Rappelons en tout premier lieu que la responsabilité pénale d’un professionnel de santé ne peut être engagée que sur la base d’un article de loi précis. Ainsi, la mise en danger délibérée de la personne d’autrui est définie à l’article 223-1 du Code pénal comme le « fait d’exposer directement autrui à un risque immédiat de mort ou de blessures de nature à entraîner une mutilation ou une infirmité permanente par la violation manifestement délibérée d’une obligation particulière de prudence ou de sécurité imposée par la loi ou le règlement ».

Quatre types de preuve cumulatives

Pour que la responsabilité du praticien soit engagée, il convient de démontrer :

→ l’existence d’une obligation particulière de sécurité ou de prudence imposée par la loi ou le règlement ;

→ la violation manifestement délibérée de cette obligation ;

→ l’existence pour autrui d’un risque immédiat de blessure ou de mort ;

→ et l’exposition directe d’autrui à ce risque.

Ces quatre éléments se cumulent, ce qui signifie qu’il ne suffit pas de démontrer, par exemple, la violation d’une obligation de sécurité, mais également d’apporter la preuve que cette violation était délibérée et qu’elle a exposé directement le patient à un risque immédiat de mort ou de blessures.

En pratique

L’obligation doit présenter un caractère suffisamment précis et imposer un mode de conduite circonstancié.

Ainsi, la méconnaissance par un médecin des obligations du Code de la Santé publique définissant des règles générales de conduite – engagement à assurer des soins consciencieux – ne répond pas à ces conditions (arrêt de la Chambre criminelle de la Cour de cassation du 18 mars 2008).

En revanche, l’article R. 4312-29 du Code de la santé publique qui dispose « l’infirmier ou l’infirmière applique et respecte la prescription médicale écrite, datée et signée par le médecin prescripteur ainsi que les protocoles thérapeutiques et des soins d’urgence que celui-ci a déterminés » édicte une obligation particulière.

→ Dans une première affaire, qui révéla une succession de fautes et de carences dans les soins prodigués par un infirmier libéral à un patient, à savoir notamment un surdosage dans l’administration d’un médicament, la Cour de cassation casse l’arrêt d’une cour d’appel qui avait condamné le praticien pour mise en danger de la vie d’autrui, considérant que les experts n’avaient pas été en mesure de démontrer que ce surdosage avait exposé le patient à un risque direct de mort ou d’infirmité permanente (arrêt de la Chambre criminelle de la Cour de cassation du 6 octobre 2009).

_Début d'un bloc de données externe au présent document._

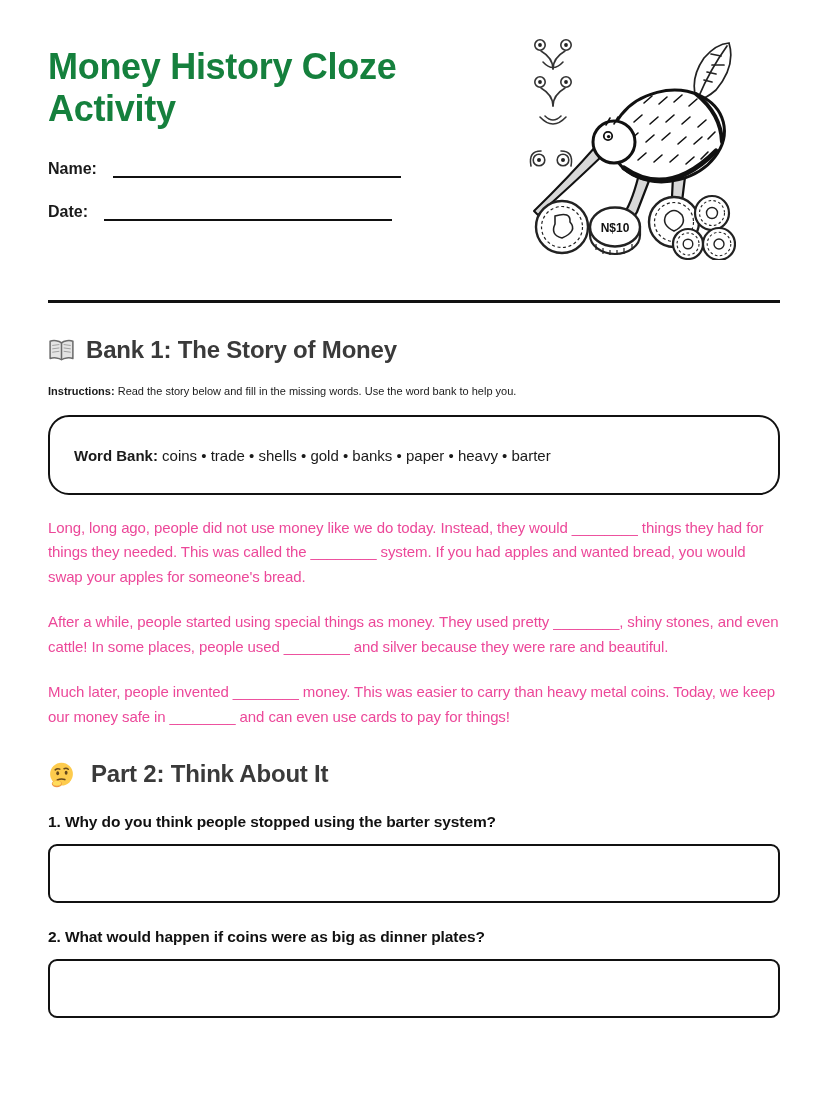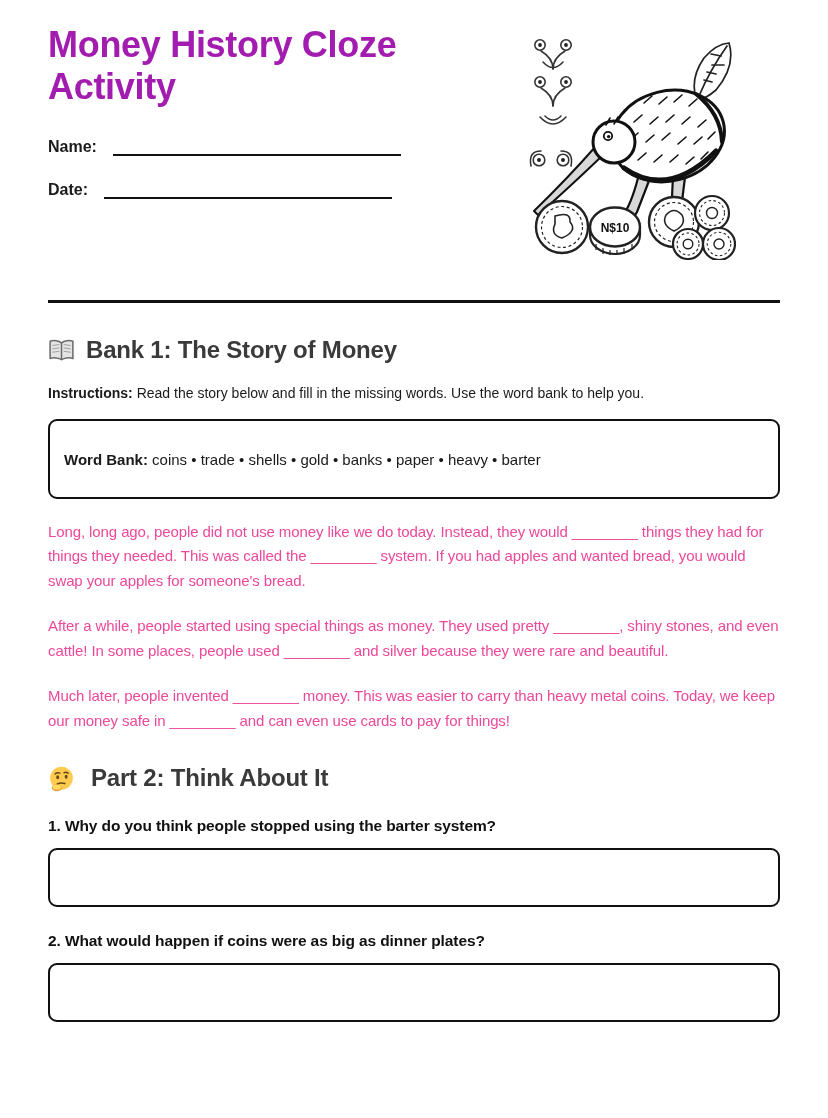--- a/index.html
+++ b/index.html
@@ -9,25 +9,25 @@
     padding: 0 48px;
     background: #ffffff;
     overflow: hidden;
     font-family: "Liberation Sans", "DejaVu Sans", sans-serif;
     color: #1a1a1a;
   }
   
   .header { display: flex; align-items: flex-start; }
   .header-left { flex: 1 1 auto; min-width: 0; }
   .page-title {
-    margin-top: 24px;
+    margin-top: 46px;
     font-size: 36px;
     line-height: 1.18;
     font-weight: 700;
-    color: #a21caf;
+    color: #15803d;
     letter-spacing: -0.3px;
     max-width: 430px;
   }
   .field-row { display: flex; align-items: flex-end; margin-top: 27px; }
   .field-row + .field-row { margin-top: 23px; }
   .field-label { font-weight: 700; font-size: 16px; color: #1a1a1a; }
   .write-line {
     display: inline-block;
     width: 288px; height: 20px;
     margin-left: 16px;
@@ -39,30 +39,30 @@
   
   .section-heading {
     display: flex; align-items: center; gap: 11px;
     font-size: 24px; font-weight: 700; color: #3a3a3a;
     letter-spacing: -0.2px;
   }
   .part1-heading { margin-top: 33px; }
   .part2-heading { margin-top: 31px; gap: 16px; }
   .heading-icon { display: inline-flex; align-items: center; }
   
-  .instructions { margin-top: 21px; font-size: 14px; color: #1a1a1a; }
+  .instructions { margin-top: 21px; font-size: 11px; color: #1a1a1a; }
   .instructions b { font-weight: 700; }
   
   .word-bank {
     margin-top: 18px;
     min-height: 80px;
     border: 2px solid #111;
-    border-radius: 9px;
+    border-radius: 21px;
     display: flex; align-items: center;
-    padding: 0 14px;
+    padding: 0 24px;
     font-size: 15px;
   }
   .word-bank b { font-weight: 700; }
   
   .story {
     margin-top: 21px;
     font-size: 15px; font-weight: 400;
     line-height: 1.63;
     color: #ec4899;
     letter-spacing: -0.1px;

→ Il en fut tout autrement dans un autre cas. Un médecin établit, pour une infirmière chargée de dispenser des soins à une patiente diabétique, une prescription médicale prévoyant la réalisation de trois injections quotidiennes d’insuline, après contrôle du taux de glycémie, la dose d’insuline à administrer étant en effet proportionnelle à ce taux. L’infirmière, dans le cadre de l’enquête, a reconnu n’avoir procédé qu’à une seule injection quotidienne d’insuline. La patiente finit par présenter une rétinopathie de l’œil droit, constituant une séquelle imputable en partie à l’absence d’injection d’insuline. Pour les juges, la professionnelle a directement exposé la patiente à un risque immédiat de mort ou de blessures de nature à entraîner une mutilation ou une infirmité permanente. En effet, le risque lié à un traitement inadapté du diabète et notamment celui de rétinopathie, cause possible de cécité, était connu. L’infirmière a été condamnée à deux ans d’emprisonnement dont 18 mois avec sursis et une mise à l’épreuve ainsi qu’à deux ans d’interdiction d’exercer la profession d’infirmière (arrêt de la Chambre criminelle de la Cour de cassation du 6 septembre 2005).

Obligations de l’infirmière

Rappelons que si l’infirmière n’a pas à porter de jugement sur le traitement prescrit par un médecin, elle doit cependant s’assurer, avant d’exécuter une prescription, de sa conformité, de l’avoir parfaitement comprise, d’avoir les compétences et les connaissances nécessaires pour exécuter les soins et que les doses prescrites correspondent aux normes habituelles.